Что верно, то верно. Гость в традициях ангай считался равным кровному родичу, нет страшнее позора — обидеть гостя. А убивать Утренние действительно предпочитали бесшумно и тайно. Отравленная стрела или удавка на горло уведут из жизни тихо, почти на цыпочках, как по толстому мягкому ковру, не потревожив ничей сон, не оскорбив слуха громкими предсмертными воплями.
— Ешь, уан, ешь. Согреешься и отдохнешь заодно, — напомнила ангайка.
Откуда-то из подушек она достала темную, отполированную до блеска доску с натянутыми струнами, похожую на гусли, уложила поудобнее на колени и тихонько заиграла прихотливую мелодию: нежную, немного приторную, струящуюся меж пальцами, как шелковая лента. Мысленно Хелит отчего-то назвала её — прикаспийской. Что-то степное определенно было в этой непривычной музыке.
— Ты пытаешься меня околдовать, моддрон? — улыбнулась девушка. — Не получится.
— Я знаю, — кивнула хозяйка. — Просто пытаюсь настроить тебя на нужный лад.
Ангай запела на гайши — красивом мелодичном языке, которого Хелит совсем не понимала. Его звуки навевали необъяснимую, светлую грусть. Однажды еще в Эр-Иррине Мэй читал стихи на гайши, и даже без перевода было понятно, что они о любви и смерти. Ангай в принципе пели и писали только об этих двух вещах. Вряд ли песня колдуньи-сластены в черном платье было о чем-то ином.

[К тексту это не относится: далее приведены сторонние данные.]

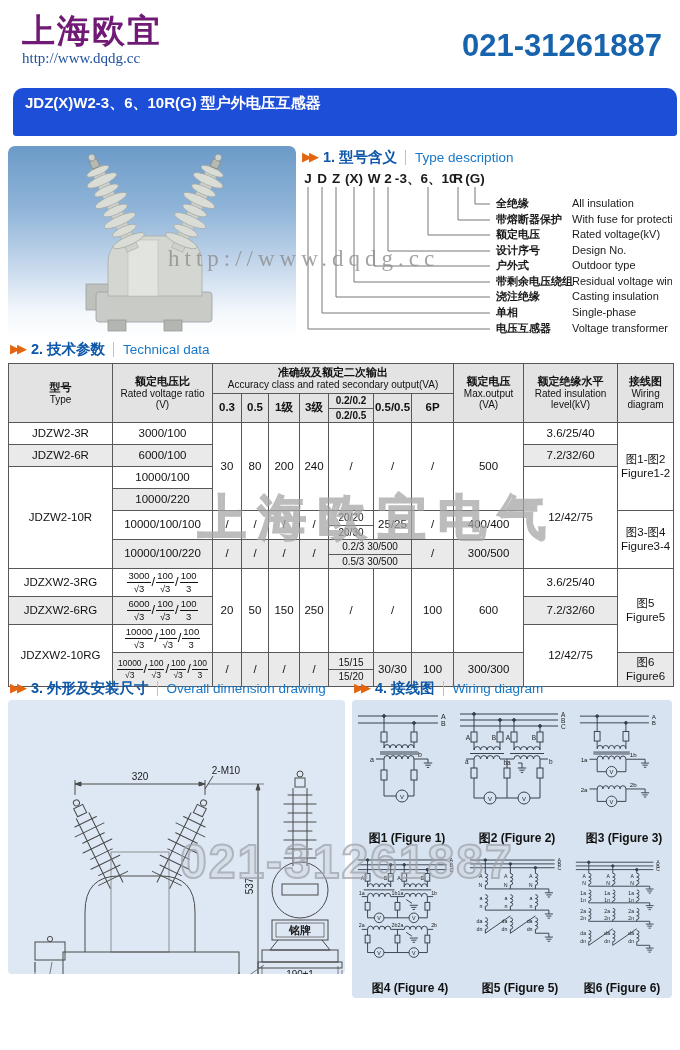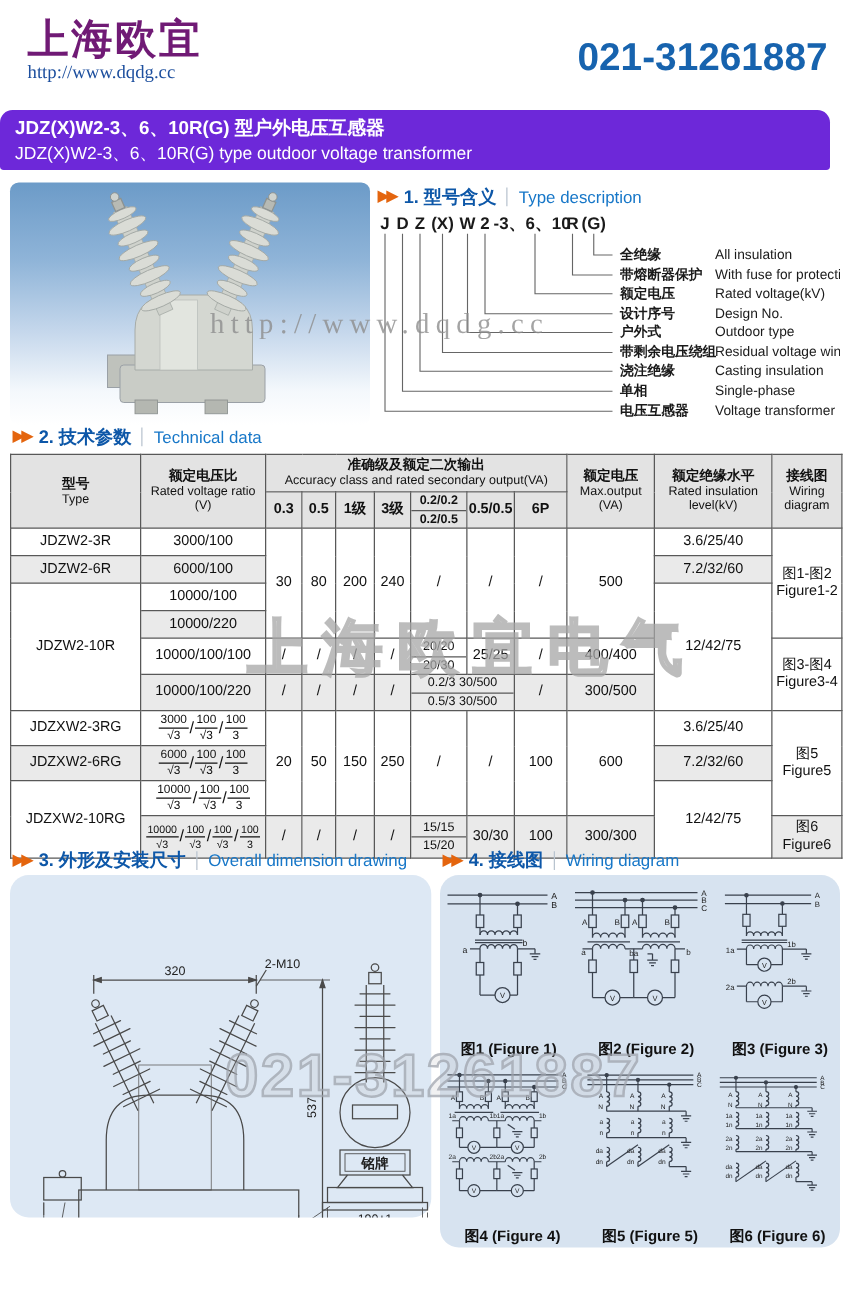"JDZ(X)W2-3、6、10R(G) 型户外电压互感器" .titlebar { background: #6d28d9 -> #1d4ed8; left: 0 -> 13px }
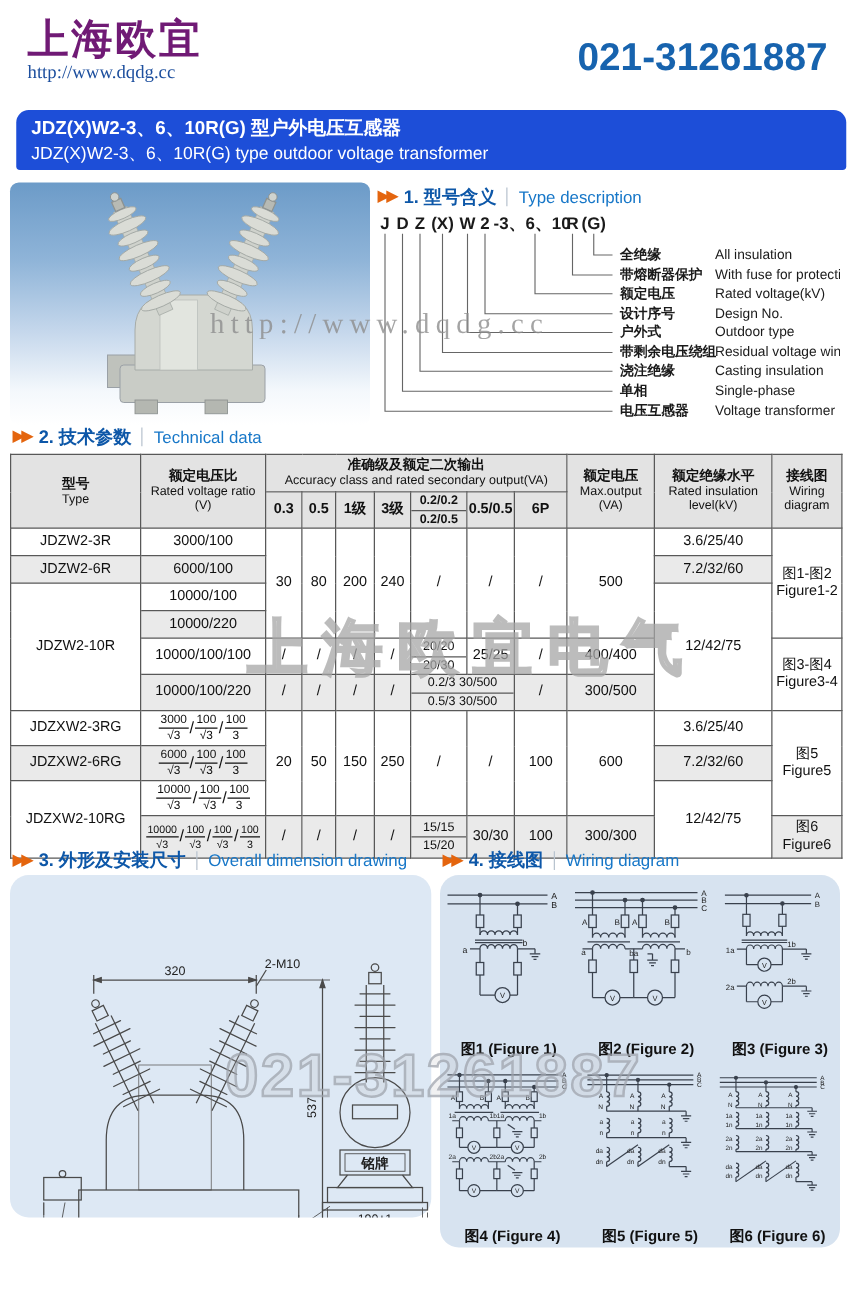"JDZ(X)W2-3、6、10R(G) type outdoor voltage" div.t-en { html: <div>JDZ(X)W2-3、6、10R(G) type outdoor voltage transformer</div> -> none }
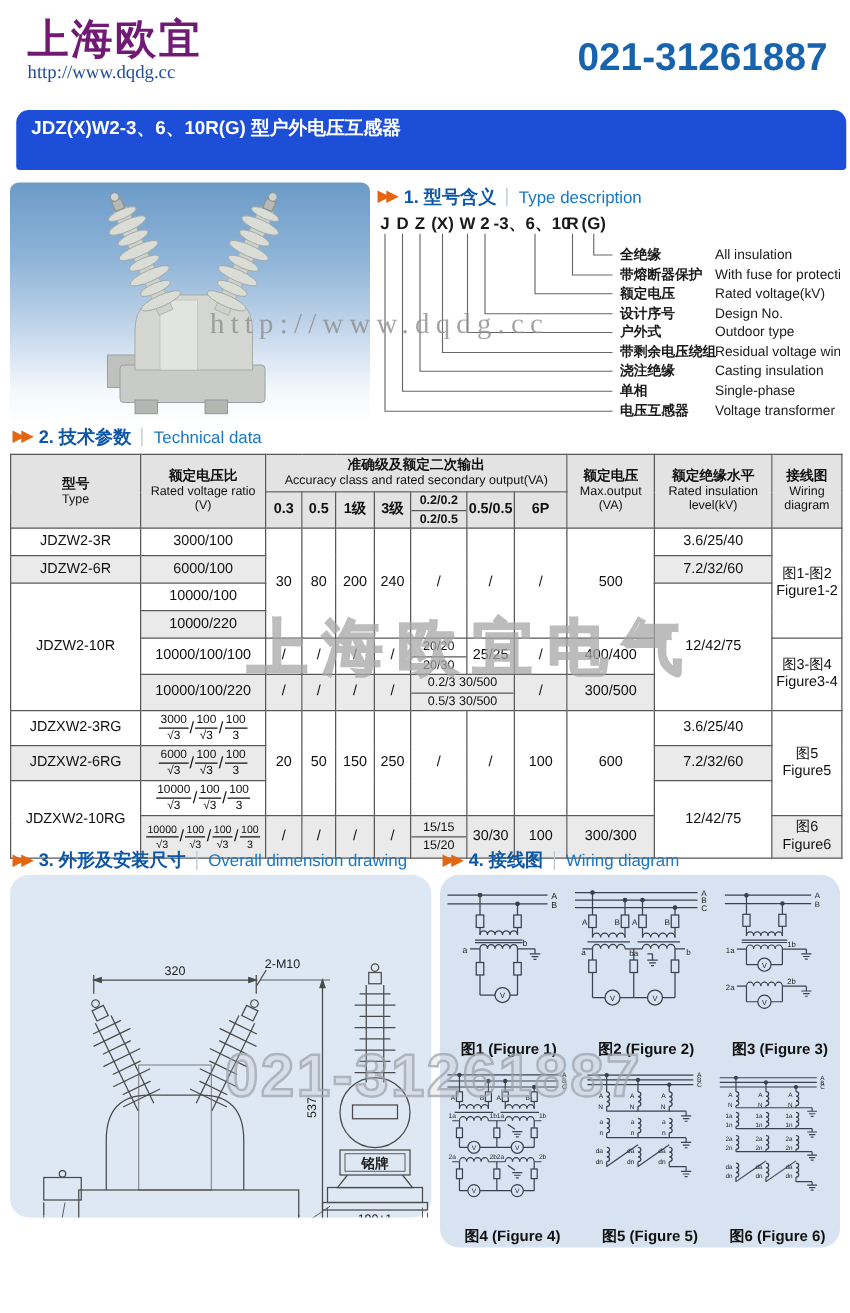"320" .panel { border-radius: 15px -> 4px }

Хелит даже начала подпевать, катая на языке чарующие незнакомые слова, словно черешневые косточки. Вспомнилось вдруг, в то последнее лето и как они с Алинкой покупали килограммами спелые желтые ягоды и объедались, набивая полный рот их водянистой сладостью. А в детстве так здоровски было плеваться мелкими косточками из латунной трубочки. За соседским домом росла огромная черешня с блестящими полосами коры и пузырьками прозрачной золотисто-коричневой смолы. Весной дерево из корявой старухи превращалось в вечно-юную невесту, одетую в кипень белого наряда, а едва созревали на его ветках желтоватые гроздья, как на них слетались со всей округи дети и воробьи. Воробьям доставались самые сладкие ягодки с самой верхушки. Там, где горячее солнце… Казалось, пустяки какие, в сравнении с иными событиями. Ан нет. В самые тяжелые мгновения жизни, на больничной койке, именно эти воспоминания согревали и придавали сил.